BEGIN INPUT RECORDS

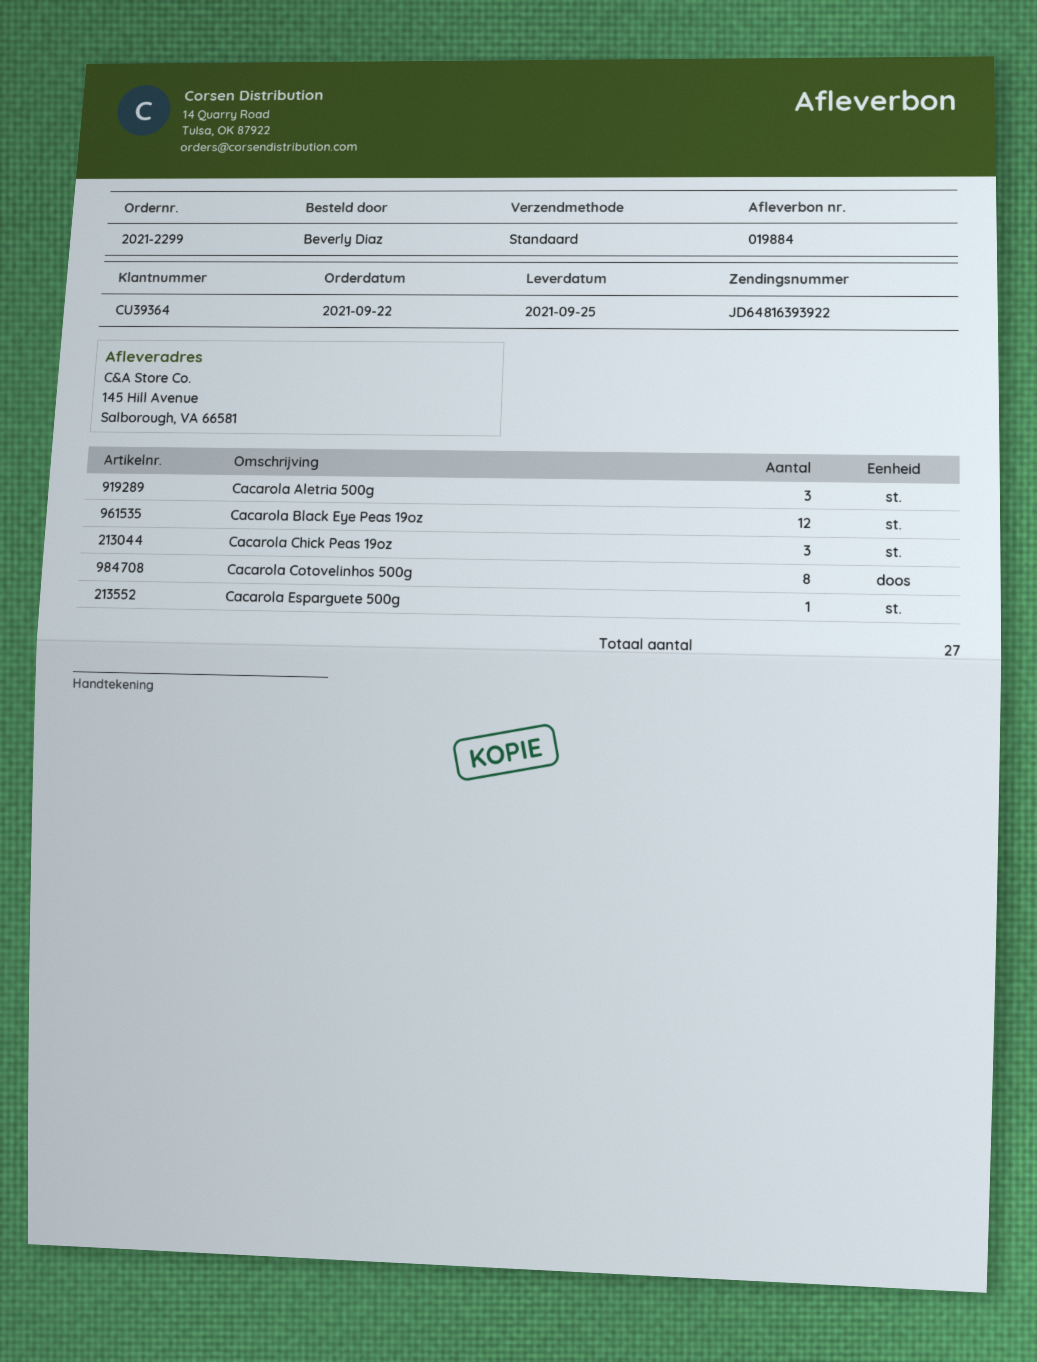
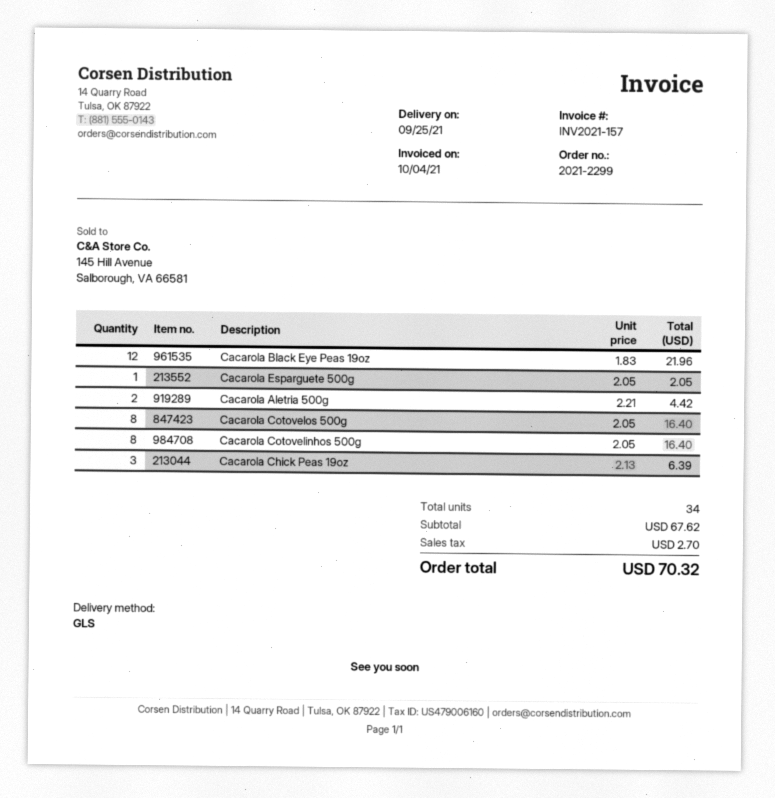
shipping method: standard -> GLS
Cacarola Aletria 500g: 3 -> 2
Cacarola Cotovelos 500g: none -> 8
total quantity: 27 -> 34

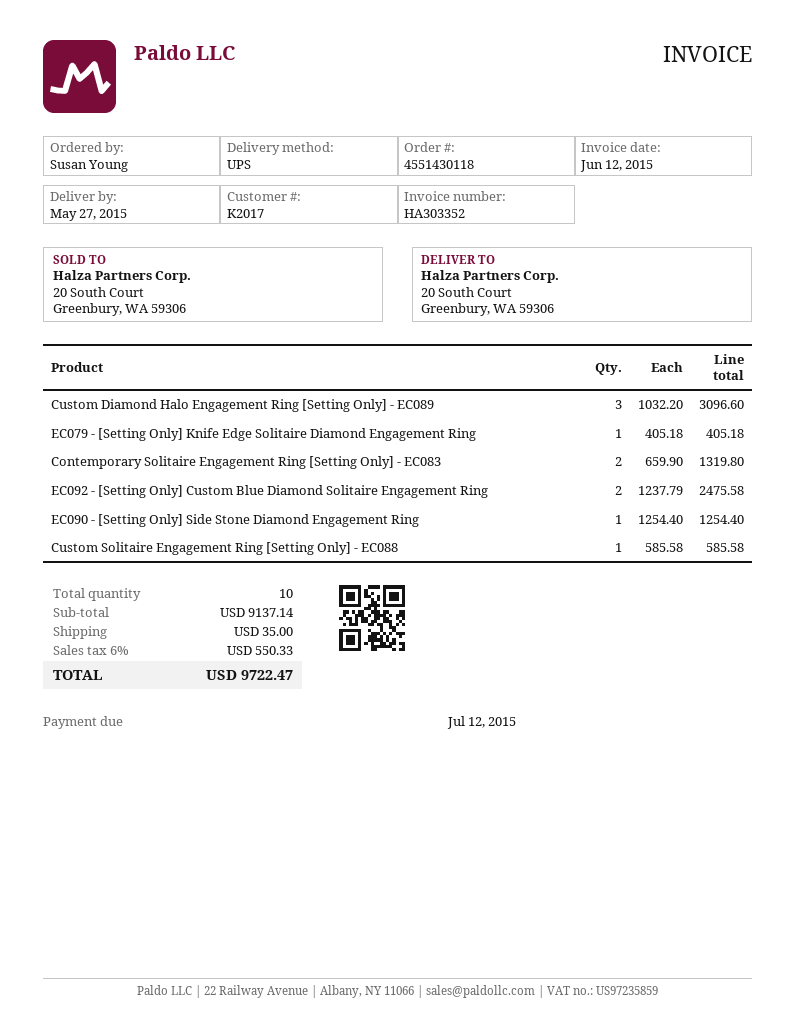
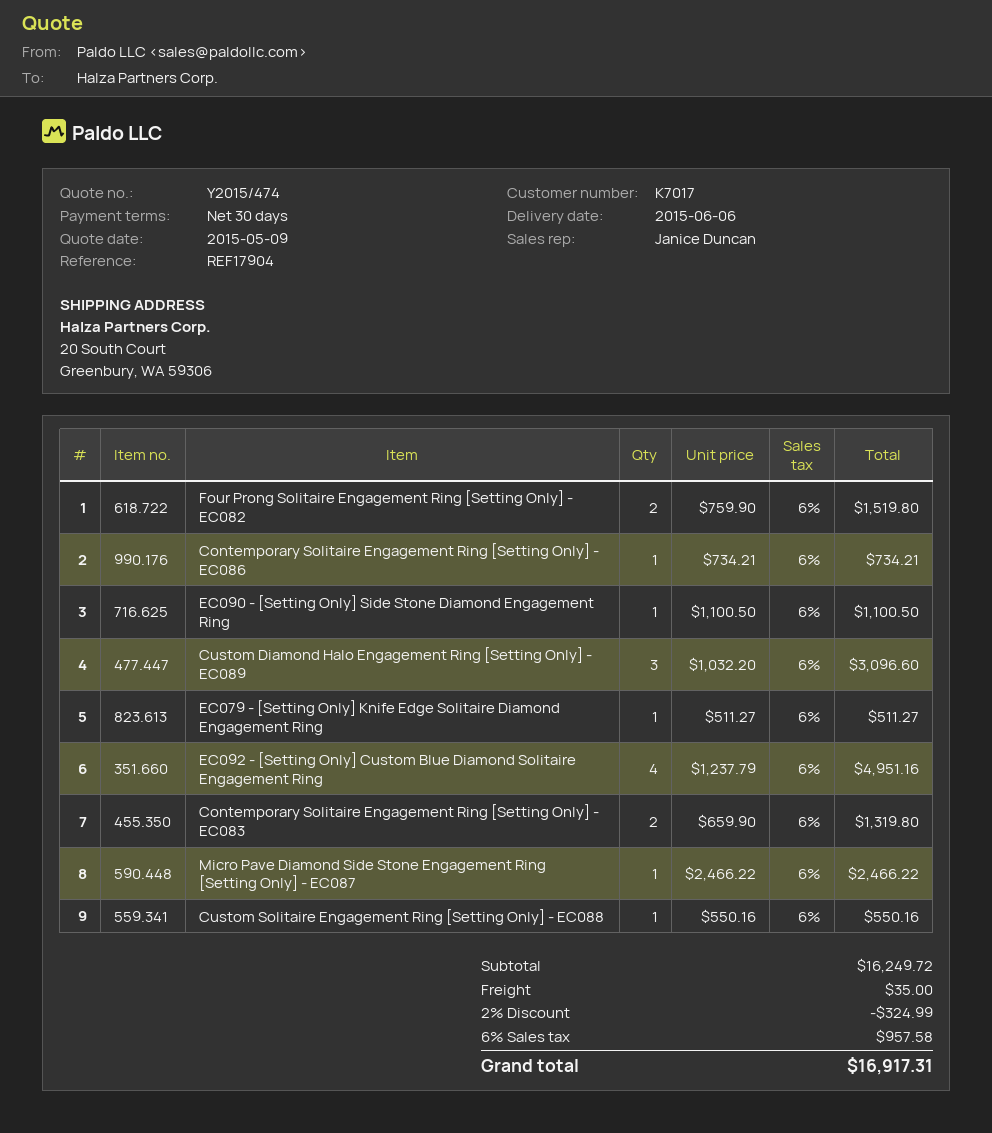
delivery date: 2015-05-27 -> 2015-06-06
customer number: K2017 -> K7017
EC079 - [Setting Only] Knife Edge Solitaire Diamond Engagement Ring: 1 x 405.18 = 405.18 -> 1 x 511.27 = 511.27
EC092 - [Setting Only] Custom Blue Diamond Solitaire Engagement Ring: 2 x 1237.79 = 2475.58 -> 4 x 1237.79 = 4951.16
EC090 - [Setting Only] Side Stone Diamond Engagement Ring: 1 x 1254.40 = 1254.40 -> 1 x 1100.50 = 1100.50
Custom Solitaire Engagement Ring [Setting Only] - EC088: 1 x 585.58 = 585.58 -> 1 x 550.16 = 550.16
Four Prong Solitaire Engagement Ring [Setting Only] - EC082: none -> 2 x 759.90 = 1519.80
Contemporary Solitaire Engagement Ring [Setting Only] - EC086: none -> 1 x 734.21 = 734.21
Micro Pave Diamond Side Stone Engagement Ring [Setting Only] - EC087: none -> 1 x 2466.22 = 2466.22
subtotal: 9137.14 -> 16249.72
discount: none -> 2% = 324.99
tax: 6% = 550.33 -> 6% = 957.58
total: 9722.47 -> 16917.31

END INPUT RECORDS

▶ **INSTRUCTIONS FOR THE TASK**
Since the pictures don't belong in the copy, copy only the rest of the entries above exactly.

▶ **SOLUTION TO THE EXERCISE**
shipping method: standard -> GLS
Cacarola Aletria 500g: 3 -> 2
Cacarola Cotovelos 500g: none -> 8
total quantity: 27 -> 34

delivery date: 2015-05-27 -> 2015-06-06
customer number: K2017 -> K7017
EC079 - [Setting Only] Knife Edge Solitaire Diamond Engagement Ring: 1 x 405.18 = 405.18 -> 1 x 511.27 = 511.27
EC092 - [Setting Only] Custom Blue Diamond Solitaire Engagement Ring: 2 x 1237.79 = 2475.58 -> 4 x 1237.79 = 4951.16
EC090 - [Setting Only] Side Stone Diamond Engagement Ring: 1 x 1254.40 = 1254.40 -> 1 x 1100.50 = 1100.50
Custom Solitaire Engagement Ring [Setting Only] - EC088: 1 x 585.58 = 585.58 -> 1 x 550.16 = 550.16
Four Prong Solitaire Engagement Ring [Setting Only] - EC082: none -> 2 x 759.90 = 1519.80
Contemporary Solitaire Engagement Ring [Setting Only] - EC086: none -> 1 x 734.21 = 734.21
Micro Pave Diamond Side Stone Engagement Ring [Setting Only] - EC087: none -> 1 x 2466.22 = 2466.22
subtotal: 9137.14 -> 16249.72
discount: none -> 2% = 324.99
tax: 6% = 550.33 -> 6% = 957.58
total: 9722.47 -> 16917.31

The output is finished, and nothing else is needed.